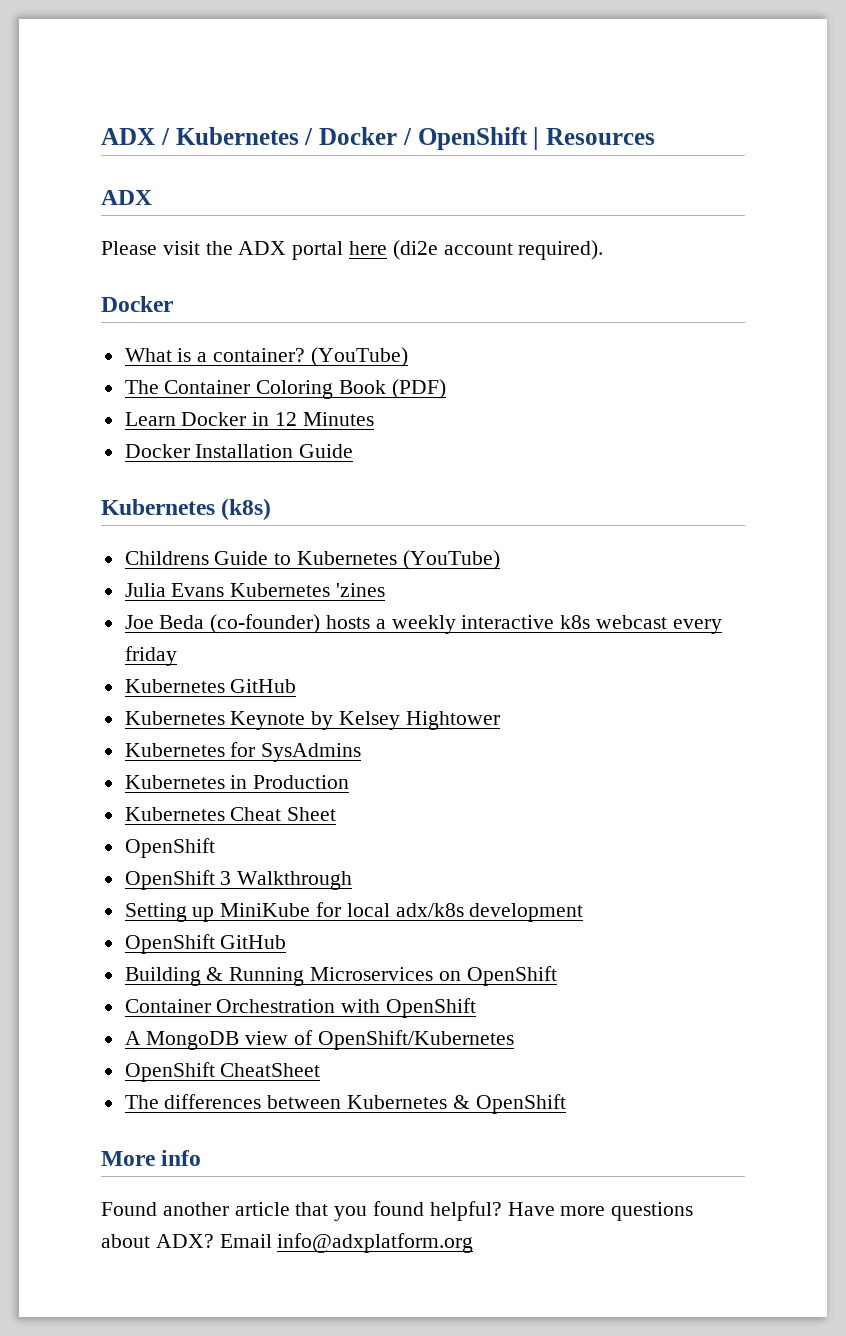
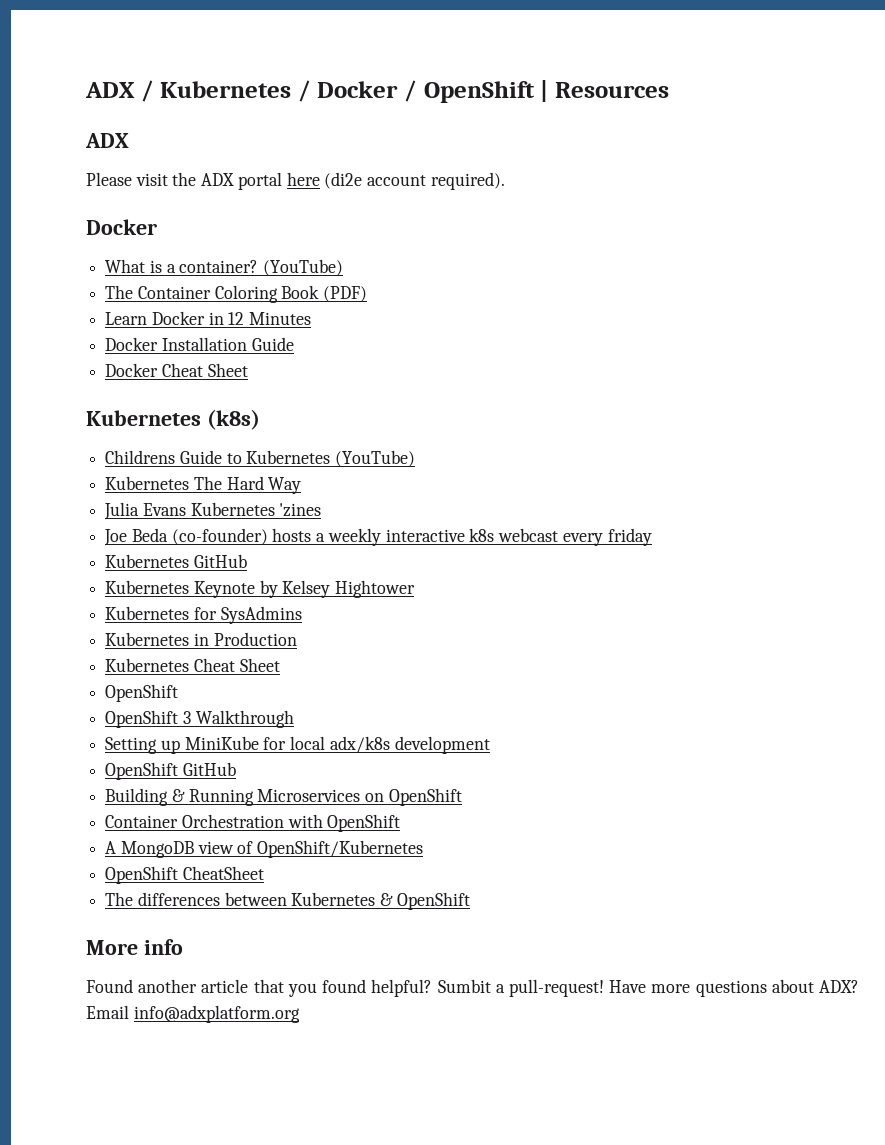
(354, 451) none -> [105,363,248,377] // Docker Cheat Sheet
(500, 560) none -> [105,476,302,494] // Kubernetes The Hard Way
(502, 1211) none -> [437,979,604,997] Sumbit a pull-request!

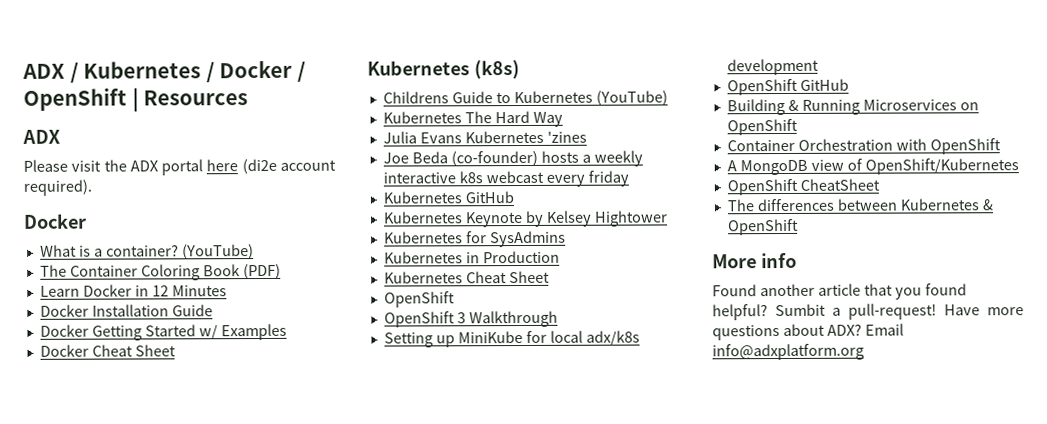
(294, 344) none -> [39,323,287,341] // Docker Getting Started w/ Examples

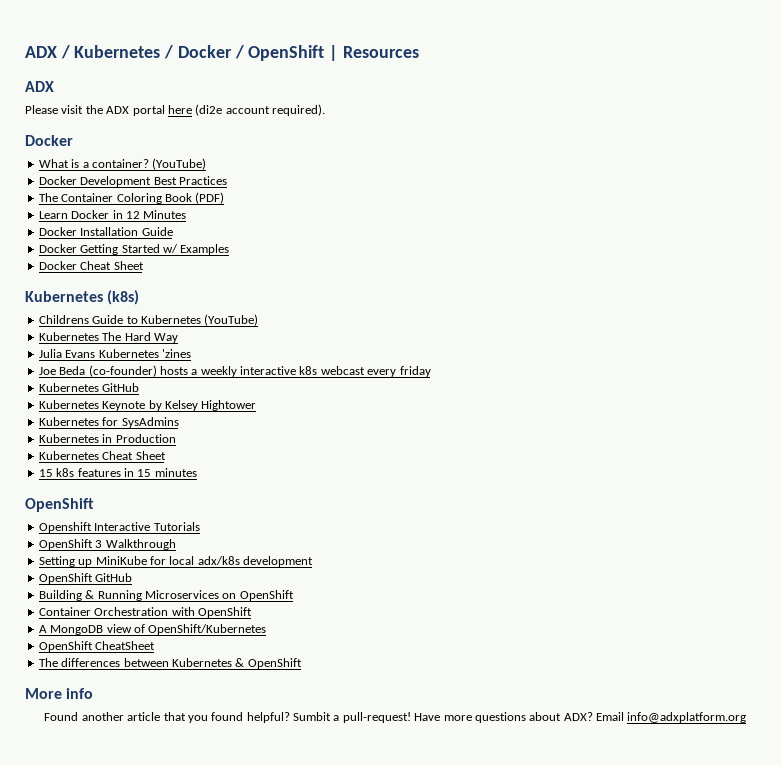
(254, 252) none -> [38,176,227,187] // Docker Development Best Practices
[383,291,455,308] OpenShift -> [38,468,197,477] [25,498,94,512] [38,522,200,533] 15 k8s features in 15 minutes // OpenShift // Openshift Interactive Tutorials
-- -- --
## Exercise
From the entries, report every line in which the string "Docker" occurs.

## Task response
(354, 451) none -> [105,363,248,377] // Docker Cheat Sheet
(294, 344) none -> [39,323,287,341] // Docker Getting Started w/ Examples
(254, 252) none -> [38,176,227,187] // Docker Development Best Practices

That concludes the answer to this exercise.